- 943 Okunma
- 1 Yorum
- 0 Beğeni
BİR MAHSUN YÜREK
Sabunculuk yapan bir baba ile çamaşırcı bir annenin oğlu olarak 1905 yılında, soğuk bir kış günü Budapeşte’de doğar ünlü Macar şairi Attila Jozsef. O ve iki kız kardeşi, I. Dünya Savaşı’nı hazırlayan tüm olumsuzlukları yaşayarak, büyük bir yoksulluk içinde geçirirler çocukluklarını. 3 yaşındayken babası evi terk eder. Çamaşırcılık, temizlikçilik gibi işlerle 3 çocuğuna bakmaya çalışan anne, genç yaşında kanserden ölünce 2 ablasıyla beraber yardımcı ailelere evlatlık verilirler. Jozsef’in annesinin fedakarlıkları için yazdığı dizeler hayli dokunaklıdır:
Annemdi ufak tefek öldü erkenden
Erken ölür çamaşırcı kadınlar çünkü
Titrer ayakları taşıdıkları yükten
Ve ağrır ütü yapmaktan başları
İlk şiir derlemesi 17 yaşında yayınlanır. Üniversite yıllarında yazdığı “Temiz Yürekle” şiiri yüzünden okuldan atılır. Viyana ve Paris’e gider. Burada Edebiyat ve Felsefe derslerini izler.Bu sürgün Marksizmle tanışıklığını derinleştirir. Macar halkının özlemlerini, halk kültürünü devrimci bir sentezle işler şiirlerinde:
Sırtüstü uzanıp tahtaları çak maden ocaklarında
Pazar yerlerinde çuvalları sırtlan
İster bir meslek öğren ister öğrenme
Para babaları olacak karlı çıkan
Macaristan’a döndüğünde sınıf ayırımı nedeniyle yaşanan sorunlara ve bozulan psikolojik dengesine bir de büyük aşk şiirlerini yazdığı Flora eklenir.Flora çocuk pedagojisi uzmanıdır.
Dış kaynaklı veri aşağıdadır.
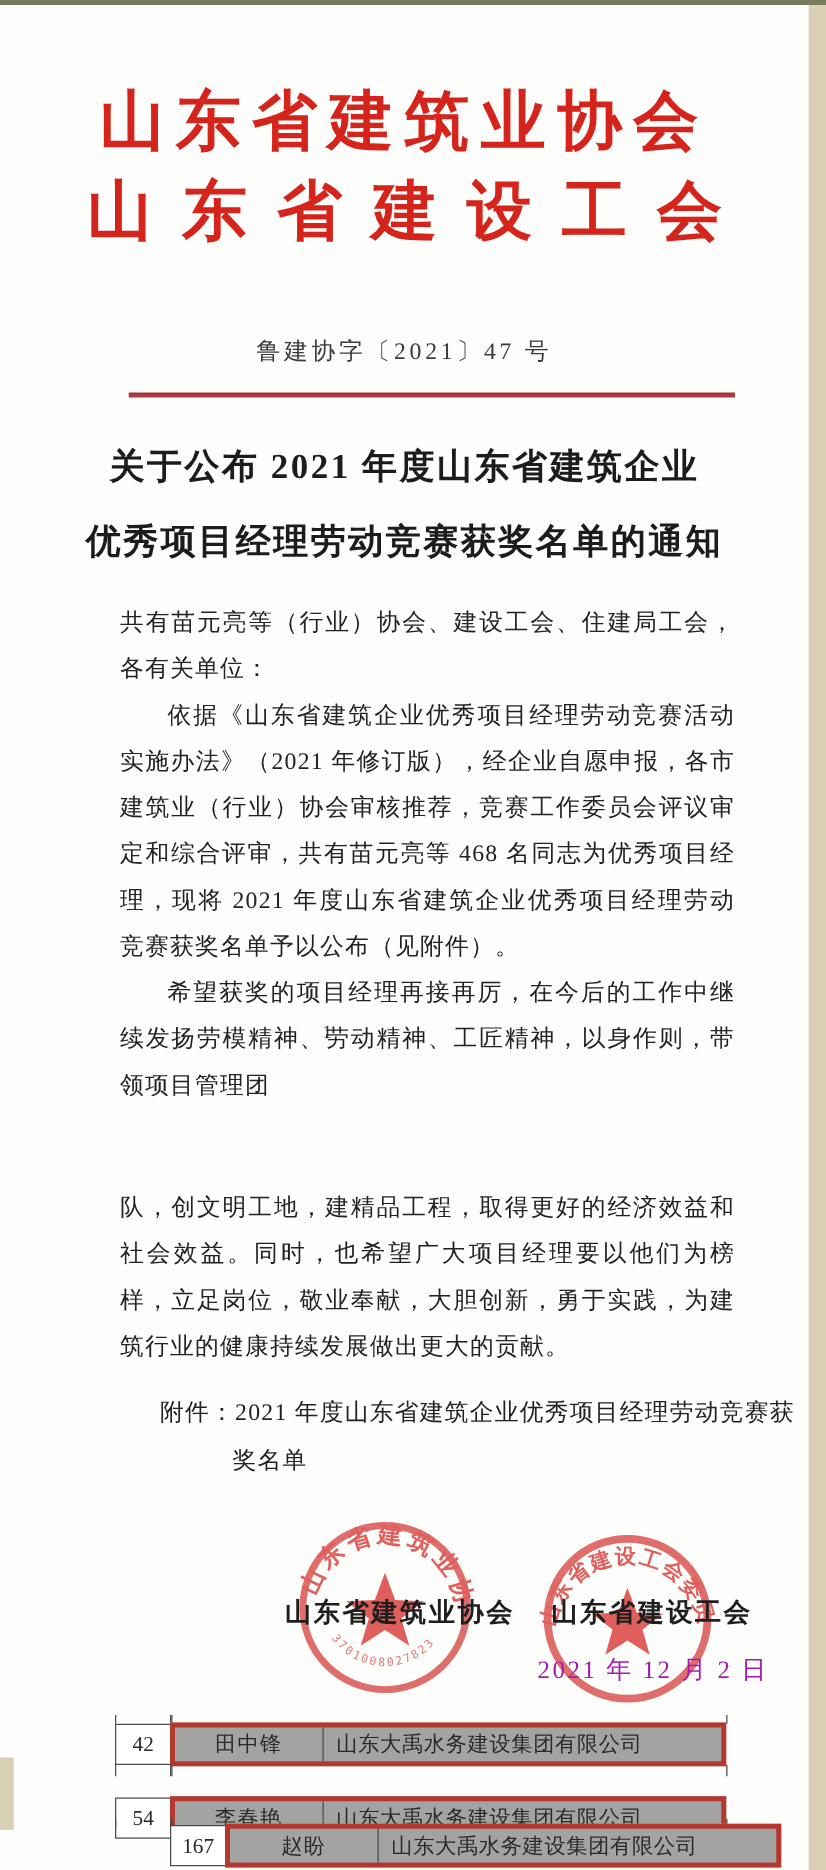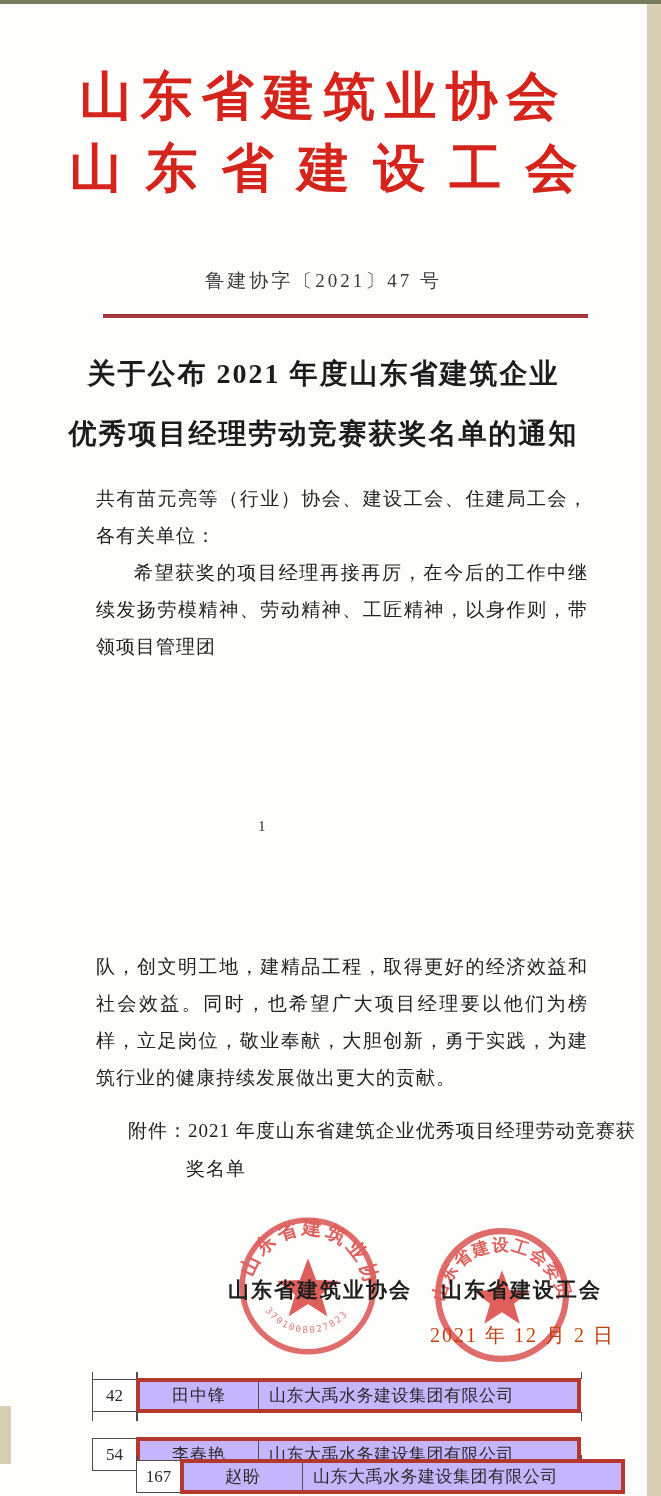--- a/index.html
+++ b/index.html
@@ -40,39 +40,39 @@
   .page-number{position:absolute;top:818px;left:258px;font-size:15px;color:#333;}
 
   .attachment{position:absolute;top:1112px;left:128px;width:468px;
     font-size:19px;line-height:38px;letter-spacing:1px;color:#222;
     padding-left:58px;text-indent:-58px;}
 
   
   .sig-org{position:absolute;font-size:21px;font-weight:600;letter-spacing:2px;color:#1e1e1e;z-index:3;}
   #sig-org1{top:1276px;left:228px;}
   #sig-org2{top:1276px;left:441px;}
-  .sig-date{position:absolute;top:1322px;left:430px;font-size:20px;letter-spacing:2px;color:#c2410c;z-index:3;}
+  .sig-date{position:absolute;top:1322px;left:430px;font-size:20px;letter-spacing:2px;color:#a21caf;z-index:3;}
 
   .seal{position:absolute;z-index:2;opacity:0.88;mix-blend-mode:multiply;}
   #seal1{top:1212px;left:234px;width:148px;height:148px;}
   #seal2{top:1224px;left:431px;width:142px;height:142px;}
 
   
   .table-area{position:absolute;top:1372px;left:0;width:661px;height:124px;overflow:hidden;z-index:1;}
   .strip{position:absolute;}
   .strip .v1{position:absolute;left:92px;width:43px;top:0;bottom:0;
     border-left:1px solid #4c4c4c;border-right:1px solid #4c4c4c;}
   .strip .v2{position:absolute;left:137px;width:443px;top:0;bottom:0;
     border-left:1px solid #4c4c4c;border-right:1px solid #4c4c4c;}
   .trow{position:absolute;left:0;width:661px;height:33px;}
   .tnum{position:absolute;left:92px;top:0;width:43px;height:31px;
     border:1px solid #4c4c4c;display:flex;align-items:center;justify-content:center;
     font-size:17px;color:#2a2a2a;background:#fff;}
   .tbox{position:absolute;left:136px;top:-1px;width:437px;height:27px;
-    border:4px solid #b5382e;background:#c4b5fd;display:flex;align-items:stretch;}
+    border:4px solid #b5382e;background:#a3a3a3;display:flex;align-items:stretch;}
   .tname{width:118px;border-right:1px solid #4c4c4c;display:flex;align-items:center;
     justify-content:center;font-size:17px;color:#2a2a2a;letter-spacing:1px;}
   .tcompany{flex:1;display:flex;align-items:center;padding-left:10px;
     font-size:17px;color:#2a2a2a;letter-spacing:0.5px;}
 </style>
 </head>
 <body>
 
 <div class="top-strip"></div>
 <div class="right-strip"></div>
@@ -85,20 +85,21 @@
 
 <div class="red-rule"></div>
 
 <div class="doc-title">
   <div>关于公布 2021 年度山东省建筑企业</div>
   <div>优秀项目经理劳动竞赛获奖名单的通知</div>
 </div>
 
 <div class="body-text" id="body-page1">
   <p>共有苗元亮等（行业）协会、建设工会、住建局工会，各有关单位：</p>
+  <p class="indent">依据《山东省建筑企业优秀项目经理劳动竞赛活动实施办法》（2021 年修订版），经企业自愿申报，各市建筑业（行业）协会审核推荐，竞赛工作委员会评议审定和综合评审，共有苗元亮等 468 名同志为优秀项目经理，现将 2021 年度山东省建筑企业优秀项目经理劳动竞赛获奖名单予以公布（见附件）。</p>
   <p class="indent">希望获奖的项目经理再接再厉，在今后的工作中继续发扬劳模精神、劳动精神、工匠精神，以身作则，带领项目管理团</p>
 </div>
 
 <div class="page-number">1</div>
 
 <div class="body-text" id="body-page2">
   <p>队，创文明工地，建精品工程，取得更好的经济效益和社会效益。同时，也希望广大项目经理要以他们为榜样，立足岗位，敬业奉献，大胆创新，勇于实践，为建筑行业的健康持续发展做出更大的贡献。</p>
 </div>
 
 <div class="attachment"><span>附件：</span><span>2021 年度山东省建筑企业优秀项目经理劳动竞赛获奖名单</span></div>

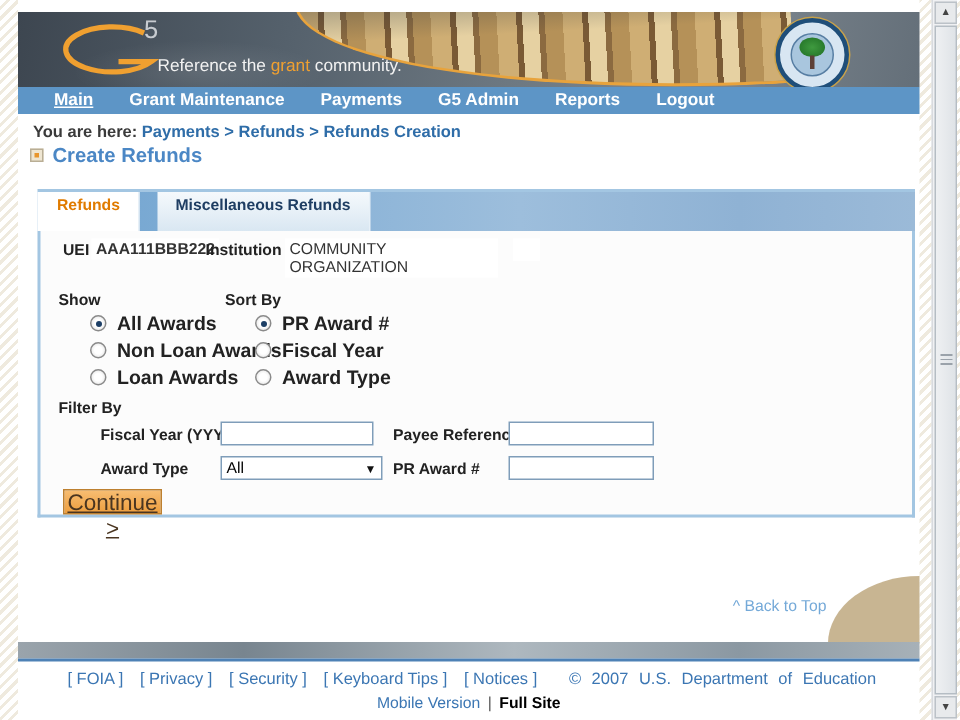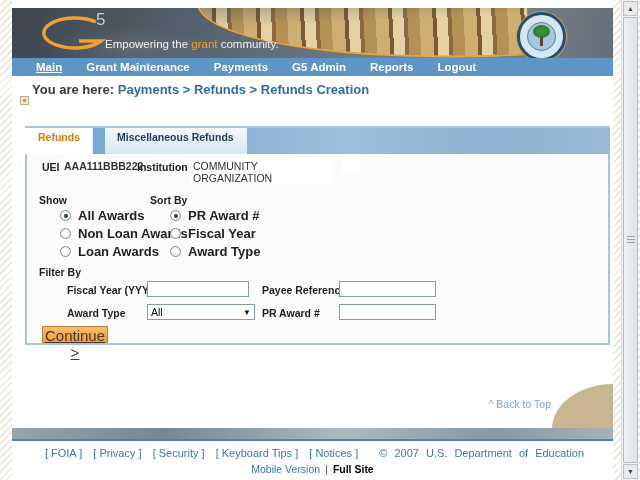--- a/index.html
+++ b/index.html
@@ -34,21 +34,21 @@
     background:radial-gradient(#3f9a3f,#1f6e24); }
   .seal .trunk { position:absolute; left:20px; top:22px; width:3px; height:9px; background:#5d4037; }
 
   
   .nav { position:absolute; left:0; top:58px; width:601px; height:18px; background:#5d95c6;
     display:flex; align-items:center; }
   .nav span { color:#fff; font-weight:bold; font-size:11.5px; margin-right:24px; cursor:pointer; }
   .nav span:first-child { margin-left:24px;text-decoration:underline; }
 
   
-  .breadcrumb { position:absolute; left:20px; top:82px; font-size:13px; font-weight:bold; color:#3a3a3a; }
+  .breadcrumb { position:absolute; left:10px; top:82px; font-size:11px; font-weight:bold; color:#3a3a3a; }
   .breadcrumb .path { color:#2f6da8; }
   .page-title { position:absolute; left:8px; top:96px; display:flex; align-items:center; }
   .bullet { width:9px; height:9px; background:#efe6d2; border:1px solid #b9ae95; margin-right:6px; position:relative; }
   .bullet::after { content:""; position:absolute; left:2px; top:2px; width:3px; height:3px; background:#e8962e; }
   .page-title .txt { color:#4b87c5; font-weight:bold; font-size:13.5px; }
 
   
   .panel { position:absolute; left:13px; top:128px; width:585px; height:217px;
     border:2px solid #a3c6e2; border-top:none; background:#fcfcfc; }
   .tabstrip { position:absolute; left:-2px; top:-2px; width:585px; height:28px;
@@ -122,41 +122,42 @@
 
   <div class="banner">
     <div class="sheen"></div>
     <div class="swoosh">
         <div class="shade"></div>
       </div>
     <svg class="g-logo" viewBox="0 0 70 40">
       <path d="M 58 8 A 31 15 0 1 0 63 27 L 41 27" fill="none" stroke="#f0a030" stroke-width="3.5"></path>
     </svg>
     <span class="logo5">5</span>
-    <div class="tagline"><span>Empowering the </span><span class="hl">grant</span><span> community.</span></div>
+    <div class="tagline"><span>Reference the </span><span class="hl">grant</span><span> community.</span></div>
     <div class="seal">
       <div class="inner"></div>
         <div class="tree"></div>
         <div class="trunk"></div>
     </div>
   </div>
 
   <div class="nav">
     <span>Main</span>
     <span>Grant Maintenance</span>
     <span>Payments</span>
     <span>G5 Admin</span>
     <span>Reports</span>
     <span>Logout</span>
   </div>
 
   <div class="breadcrumb"><span>You are here: </span><span class="path">Payments &gt; Refunds &gt; Refunds Creation</span></div>
 
   <div class="page-title">
     <span class="bullet"></span>
+    <span class="txt">Create Refunds</span>
   </div>
 
   <div class="panel">
     <div class="tabstrip">
       <div class="tab active">Refunds</div>
       <div class="tab inactive">Miscellaneous Refunds</div>
     </div>
 
     <span class="lbl" style="left:15px; top:33px;">UEI</span>
     <span class="val" style="left:34px; top:31px;font-weight:bold;">AAA111BBB222</span>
Jozsef ona evlenme teklif eder ve ilahi aşk şarkıları yazar:
Köylü nasıl toprağa muhtaçsa
Yağmura güneşe nasıl muhtaçsa muhtacım sana
Çalışan kalabalık nasıl işe ekmeğe özgürlüğe muhtaçlarsa kuşatıldıklarında
Çünkü gelecek doğmadı daha acılarından
Bu aşk öyküsü de yazılan şiir kadar büyük biter. 1937’de eskiden olduğu gibi öğleden sonra mektuplarını yazar, akşam yürüyüşüne çıkar, istasyona ulaşır. 1284 numaralı yük treni yavaş yavaş hareket eder ve ölüme yolculuğu başlatır. Olayı görüp haber veren köyün delisidir.
YORUMLAR
Henüz yorum yapılmamış.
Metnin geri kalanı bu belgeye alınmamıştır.